> _Problem details_
After locating the line with "[400,394,453,408] [103,415,135,428] [103,433,117,444]" in the data that follows, return it and every later line exactly, up to and including the line with "(873, 611) none".

[Excerpts from a dataset]
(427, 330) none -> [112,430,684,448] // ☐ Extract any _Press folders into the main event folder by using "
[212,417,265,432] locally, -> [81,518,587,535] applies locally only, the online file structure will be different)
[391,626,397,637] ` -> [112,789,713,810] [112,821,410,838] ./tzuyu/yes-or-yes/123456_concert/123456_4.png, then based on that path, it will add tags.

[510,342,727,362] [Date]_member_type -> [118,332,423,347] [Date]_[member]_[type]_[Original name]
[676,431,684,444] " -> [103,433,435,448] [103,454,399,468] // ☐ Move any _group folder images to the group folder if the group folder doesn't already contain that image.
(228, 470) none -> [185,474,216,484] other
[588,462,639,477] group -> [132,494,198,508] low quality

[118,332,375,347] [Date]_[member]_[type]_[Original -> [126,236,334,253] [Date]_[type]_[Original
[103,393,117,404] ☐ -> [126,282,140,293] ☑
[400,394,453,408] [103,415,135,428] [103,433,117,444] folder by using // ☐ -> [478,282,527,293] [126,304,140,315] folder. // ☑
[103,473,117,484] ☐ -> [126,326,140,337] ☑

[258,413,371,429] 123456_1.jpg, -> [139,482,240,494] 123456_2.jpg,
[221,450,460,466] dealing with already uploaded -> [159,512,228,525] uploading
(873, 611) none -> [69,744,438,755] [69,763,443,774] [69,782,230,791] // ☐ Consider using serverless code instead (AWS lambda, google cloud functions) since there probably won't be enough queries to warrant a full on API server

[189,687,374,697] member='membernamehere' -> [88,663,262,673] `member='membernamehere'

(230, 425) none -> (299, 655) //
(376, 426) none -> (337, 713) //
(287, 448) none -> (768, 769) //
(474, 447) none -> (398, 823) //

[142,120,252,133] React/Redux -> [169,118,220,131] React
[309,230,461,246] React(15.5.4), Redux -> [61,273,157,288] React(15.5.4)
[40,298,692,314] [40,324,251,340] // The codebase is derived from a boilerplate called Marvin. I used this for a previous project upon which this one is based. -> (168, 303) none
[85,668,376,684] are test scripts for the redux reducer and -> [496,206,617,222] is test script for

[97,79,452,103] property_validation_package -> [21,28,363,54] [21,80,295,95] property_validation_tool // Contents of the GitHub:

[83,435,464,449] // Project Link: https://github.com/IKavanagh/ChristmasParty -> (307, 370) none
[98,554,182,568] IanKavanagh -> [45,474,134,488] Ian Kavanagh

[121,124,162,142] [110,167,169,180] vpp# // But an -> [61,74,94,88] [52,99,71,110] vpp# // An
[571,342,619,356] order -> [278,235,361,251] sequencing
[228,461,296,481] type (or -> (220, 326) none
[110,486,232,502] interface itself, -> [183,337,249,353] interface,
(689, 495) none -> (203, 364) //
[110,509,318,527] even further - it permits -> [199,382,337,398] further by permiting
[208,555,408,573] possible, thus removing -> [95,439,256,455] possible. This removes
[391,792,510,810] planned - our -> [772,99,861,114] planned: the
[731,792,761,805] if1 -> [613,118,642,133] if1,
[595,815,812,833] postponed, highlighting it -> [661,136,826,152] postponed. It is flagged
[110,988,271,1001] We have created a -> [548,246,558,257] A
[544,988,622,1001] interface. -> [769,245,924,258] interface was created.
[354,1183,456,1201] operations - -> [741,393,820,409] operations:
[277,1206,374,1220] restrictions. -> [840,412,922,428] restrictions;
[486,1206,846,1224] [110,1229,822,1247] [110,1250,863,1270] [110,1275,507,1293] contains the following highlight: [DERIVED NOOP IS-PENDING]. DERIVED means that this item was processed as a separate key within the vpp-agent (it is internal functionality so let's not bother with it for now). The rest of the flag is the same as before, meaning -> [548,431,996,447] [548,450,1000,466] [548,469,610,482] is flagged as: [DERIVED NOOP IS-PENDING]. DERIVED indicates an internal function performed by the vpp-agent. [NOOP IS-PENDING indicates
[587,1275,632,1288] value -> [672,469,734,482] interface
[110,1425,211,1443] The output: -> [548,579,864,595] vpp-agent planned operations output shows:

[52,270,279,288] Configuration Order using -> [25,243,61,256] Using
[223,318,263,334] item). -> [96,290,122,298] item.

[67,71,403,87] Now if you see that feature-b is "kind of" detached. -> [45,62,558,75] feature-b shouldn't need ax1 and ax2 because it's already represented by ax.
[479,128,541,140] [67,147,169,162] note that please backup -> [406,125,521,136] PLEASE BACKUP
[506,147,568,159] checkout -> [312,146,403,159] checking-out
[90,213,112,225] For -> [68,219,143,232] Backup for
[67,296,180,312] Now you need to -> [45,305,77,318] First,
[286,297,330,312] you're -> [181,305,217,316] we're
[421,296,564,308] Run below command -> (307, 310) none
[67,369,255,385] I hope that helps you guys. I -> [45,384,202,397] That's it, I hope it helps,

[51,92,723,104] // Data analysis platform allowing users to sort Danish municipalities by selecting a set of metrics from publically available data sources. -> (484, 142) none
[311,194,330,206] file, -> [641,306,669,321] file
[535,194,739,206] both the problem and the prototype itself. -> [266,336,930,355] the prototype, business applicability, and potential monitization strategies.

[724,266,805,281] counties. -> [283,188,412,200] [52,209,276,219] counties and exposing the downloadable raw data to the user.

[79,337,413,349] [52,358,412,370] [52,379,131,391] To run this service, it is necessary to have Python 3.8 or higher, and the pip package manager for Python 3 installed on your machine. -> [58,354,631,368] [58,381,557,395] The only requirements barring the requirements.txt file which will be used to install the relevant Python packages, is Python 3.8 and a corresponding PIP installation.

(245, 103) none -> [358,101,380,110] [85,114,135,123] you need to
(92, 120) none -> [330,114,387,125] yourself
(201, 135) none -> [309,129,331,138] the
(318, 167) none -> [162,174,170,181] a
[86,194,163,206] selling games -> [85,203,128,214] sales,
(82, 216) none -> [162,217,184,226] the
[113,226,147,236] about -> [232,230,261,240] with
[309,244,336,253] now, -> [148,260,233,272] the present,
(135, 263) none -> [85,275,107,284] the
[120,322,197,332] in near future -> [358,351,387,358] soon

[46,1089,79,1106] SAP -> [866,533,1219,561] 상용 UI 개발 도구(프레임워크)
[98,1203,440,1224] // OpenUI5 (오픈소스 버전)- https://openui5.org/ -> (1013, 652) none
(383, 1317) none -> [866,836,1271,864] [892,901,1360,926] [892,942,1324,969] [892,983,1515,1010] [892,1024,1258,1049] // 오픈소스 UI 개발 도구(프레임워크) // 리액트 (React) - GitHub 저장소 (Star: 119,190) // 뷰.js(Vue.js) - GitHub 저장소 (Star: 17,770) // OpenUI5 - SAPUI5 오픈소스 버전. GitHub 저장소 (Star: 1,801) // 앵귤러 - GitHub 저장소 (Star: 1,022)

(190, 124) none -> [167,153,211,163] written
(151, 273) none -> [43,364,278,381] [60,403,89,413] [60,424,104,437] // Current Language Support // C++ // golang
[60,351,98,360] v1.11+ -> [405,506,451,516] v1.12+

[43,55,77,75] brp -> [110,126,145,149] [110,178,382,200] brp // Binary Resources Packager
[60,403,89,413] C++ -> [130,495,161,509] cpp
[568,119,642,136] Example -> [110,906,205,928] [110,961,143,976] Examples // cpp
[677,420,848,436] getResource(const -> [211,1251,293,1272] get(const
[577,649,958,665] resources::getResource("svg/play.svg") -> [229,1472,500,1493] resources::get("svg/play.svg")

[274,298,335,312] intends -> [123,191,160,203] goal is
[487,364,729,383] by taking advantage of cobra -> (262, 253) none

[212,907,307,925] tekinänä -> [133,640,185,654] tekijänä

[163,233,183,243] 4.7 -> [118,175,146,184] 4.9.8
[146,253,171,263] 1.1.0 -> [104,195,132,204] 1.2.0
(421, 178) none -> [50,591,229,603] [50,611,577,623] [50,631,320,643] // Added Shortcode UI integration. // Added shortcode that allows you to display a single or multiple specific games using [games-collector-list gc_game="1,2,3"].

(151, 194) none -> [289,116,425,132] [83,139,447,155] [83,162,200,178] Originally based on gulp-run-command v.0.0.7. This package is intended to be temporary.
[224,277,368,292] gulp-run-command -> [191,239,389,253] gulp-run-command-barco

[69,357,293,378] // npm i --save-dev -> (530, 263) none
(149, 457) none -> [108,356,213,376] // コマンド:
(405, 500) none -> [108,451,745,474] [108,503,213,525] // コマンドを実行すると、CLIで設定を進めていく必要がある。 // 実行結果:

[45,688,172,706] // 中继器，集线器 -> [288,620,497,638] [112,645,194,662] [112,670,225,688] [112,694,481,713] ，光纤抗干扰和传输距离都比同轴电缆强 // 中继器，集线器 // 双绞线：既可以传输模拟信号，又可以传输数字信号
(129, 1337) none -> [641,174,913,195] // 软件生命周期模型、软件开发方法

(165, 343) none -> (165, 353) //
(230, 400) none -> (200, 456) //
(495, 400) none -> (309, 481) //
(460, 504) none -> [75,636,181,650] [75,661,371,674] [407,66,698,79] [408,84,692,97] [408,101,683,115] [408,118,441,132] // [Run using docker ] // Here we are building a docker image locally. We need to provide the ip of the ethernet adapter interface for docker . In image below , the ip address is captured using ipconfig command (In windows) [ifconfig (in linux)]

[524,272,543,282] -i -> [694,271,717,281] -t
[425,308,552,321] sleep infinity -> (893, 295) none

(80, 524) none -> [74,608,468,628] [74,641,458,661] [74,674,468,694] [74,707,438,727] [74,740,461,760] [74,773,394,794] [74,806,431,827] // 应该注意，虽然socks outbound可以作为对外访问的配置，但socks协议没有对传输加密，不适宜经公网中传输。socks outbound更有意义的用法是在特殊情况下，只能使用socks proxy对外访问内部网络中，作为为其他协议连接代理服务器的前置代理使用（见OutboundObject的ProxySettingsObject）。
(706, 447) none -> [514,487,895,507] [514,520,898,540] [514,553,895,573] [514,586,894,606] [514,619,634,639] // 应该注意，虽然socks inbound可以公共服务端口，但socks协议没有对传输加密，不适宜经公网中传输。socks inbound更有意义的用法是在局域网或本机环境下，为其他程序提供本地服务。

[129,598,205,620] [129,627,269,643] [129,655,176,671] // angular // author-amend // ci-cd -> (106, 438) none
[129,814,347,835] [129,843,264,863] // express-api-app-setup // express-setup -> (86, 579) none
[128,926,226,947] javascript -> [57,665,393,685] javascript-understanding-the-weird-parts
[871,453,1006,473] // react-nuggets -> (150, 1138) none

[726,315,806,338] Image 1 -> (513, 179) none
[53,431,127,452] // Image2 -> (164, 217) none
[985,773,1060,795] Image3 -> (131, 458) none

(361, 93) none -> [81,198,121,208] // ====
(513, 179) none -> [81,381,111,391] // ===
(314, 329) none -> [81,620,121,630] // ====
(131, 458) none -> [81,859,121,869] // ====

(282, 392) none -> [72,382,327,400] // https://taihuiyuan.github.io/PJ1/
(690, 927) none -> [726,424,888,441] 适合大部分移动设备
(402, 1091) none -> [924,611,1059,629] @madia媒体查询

> _Result of the exercise_
[400,394,453,408] [103,415,135,428] [103,433,117,444] folder by using // ☐ -> [478,282,527,293] [126,304,140,315] folder. // ☑
[103,473,117,484] ☐ -> [126,326,140,337] ☑

[258,413,371,429] 123456_1.jpg, -> [139,482,240,494] 123456_2.jpg,
[221,450,460,466] dealing with already uploaded -> [159,512,228,525] uploading
(873, 611) none -> [69,744,438,755] [69,763,443,774] [69,782,230,791] // ☐ Consider using serverless code instead (AWS lambda, google cloud functions) since there probably won't be enough queries to warrant a full on API server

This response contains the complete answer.